## Aim of the task
For each line below that contains the word "class", make a copy.

## Supplied records
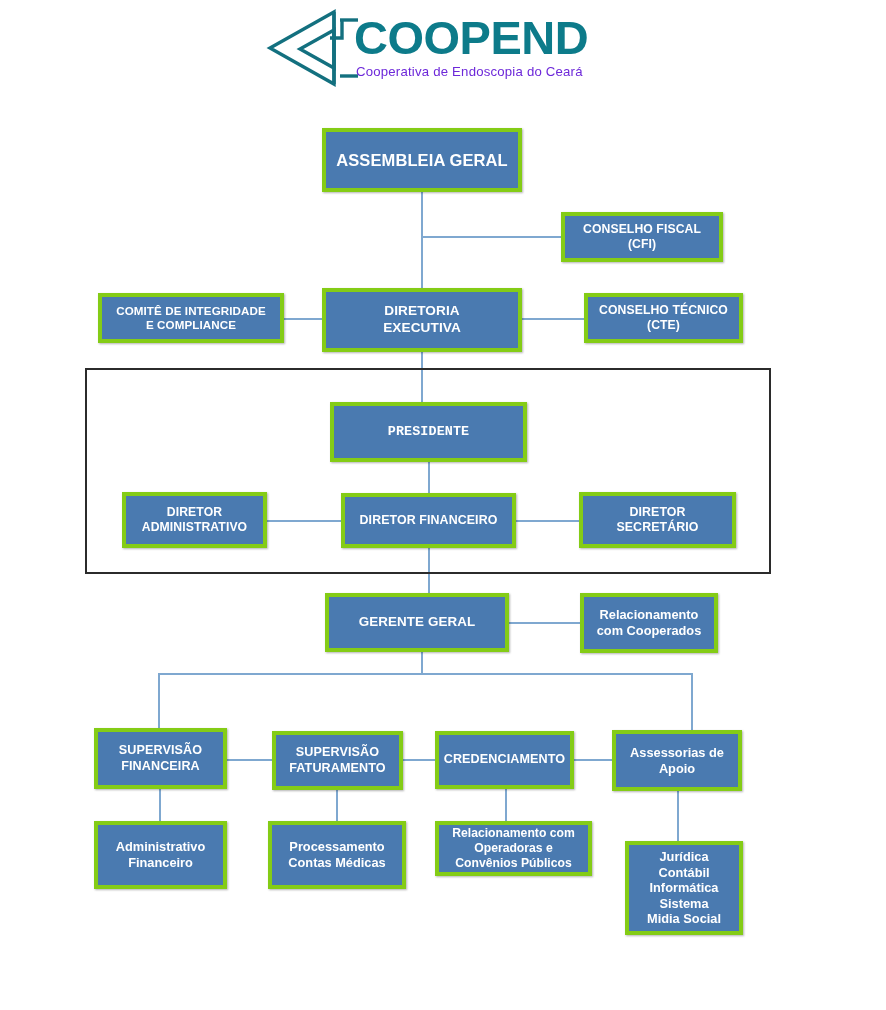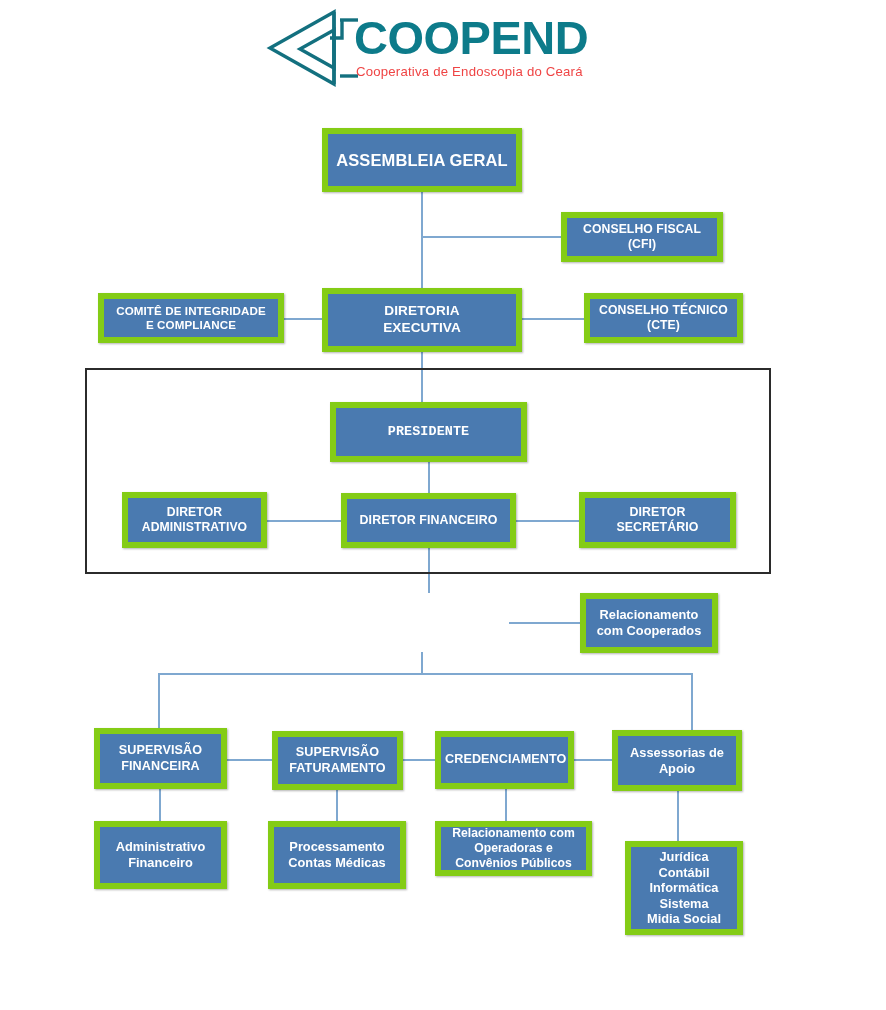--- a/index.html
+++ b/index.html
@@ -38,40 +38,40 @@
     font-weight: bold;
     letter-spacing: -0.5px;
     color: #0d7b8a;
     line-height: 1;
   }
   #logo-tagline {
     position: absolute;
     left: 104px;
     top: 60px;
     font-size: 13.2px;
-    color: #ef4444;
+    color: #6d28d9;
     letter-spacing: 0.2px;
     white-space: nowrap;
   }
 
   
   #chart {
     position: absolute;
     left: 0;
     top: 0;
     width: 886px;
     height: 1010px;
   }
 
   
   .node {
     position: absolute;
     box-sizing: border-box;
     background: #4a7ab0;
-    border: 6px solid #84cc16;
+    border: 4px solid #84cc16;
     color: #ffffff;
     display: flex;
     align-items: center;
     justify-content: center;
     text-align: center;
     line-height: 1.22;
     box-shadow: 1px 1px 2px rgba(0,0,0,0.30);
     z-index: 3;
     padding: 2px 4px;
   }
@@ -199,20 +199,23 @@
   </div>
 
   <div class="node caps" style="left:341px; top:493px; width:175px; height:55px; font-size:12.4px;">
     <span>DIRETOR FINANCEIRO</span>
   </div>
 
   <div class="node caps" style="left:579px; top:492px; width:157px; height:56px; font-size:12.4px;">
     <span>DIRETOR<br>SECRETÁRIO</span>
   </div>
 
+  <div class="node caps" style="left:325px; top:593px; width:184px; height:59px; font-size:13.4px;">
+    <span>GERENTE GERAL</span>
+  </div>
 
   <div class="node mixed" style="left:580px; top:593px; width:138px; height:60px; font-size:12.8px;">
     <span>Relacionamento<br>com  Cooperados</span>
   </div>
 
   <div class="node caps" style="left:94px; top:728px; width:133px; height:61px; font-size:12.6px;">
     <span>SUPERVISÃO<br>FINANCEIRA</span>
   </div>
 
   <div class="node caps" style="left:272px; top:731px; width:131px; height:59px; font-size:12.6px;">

## Answer to this problem
   <div class="node caps" style="left:341px; top:493px; width:175px; height:55px; font-size:12.4px;">
   <div class="node caps" style="left:579px; top:492px; width:157px; height:56px; font-size:12.4px;">
+  <div class="node caps" style="left:325px; top:593px; width:184px; height:59px; font-size:13.4px;">
   <div class="node mixed" style="left:580px; top:593px; width:138px; height:60px; font-size:12.8px;">
   <div class="node caps" style="left:94px; top:728px; width:133px; height:61px; font-size:12.6px;">
   <div class="node caps" style="left:272px; top:731px; width:131px; height:59px; font-size:12.6px;">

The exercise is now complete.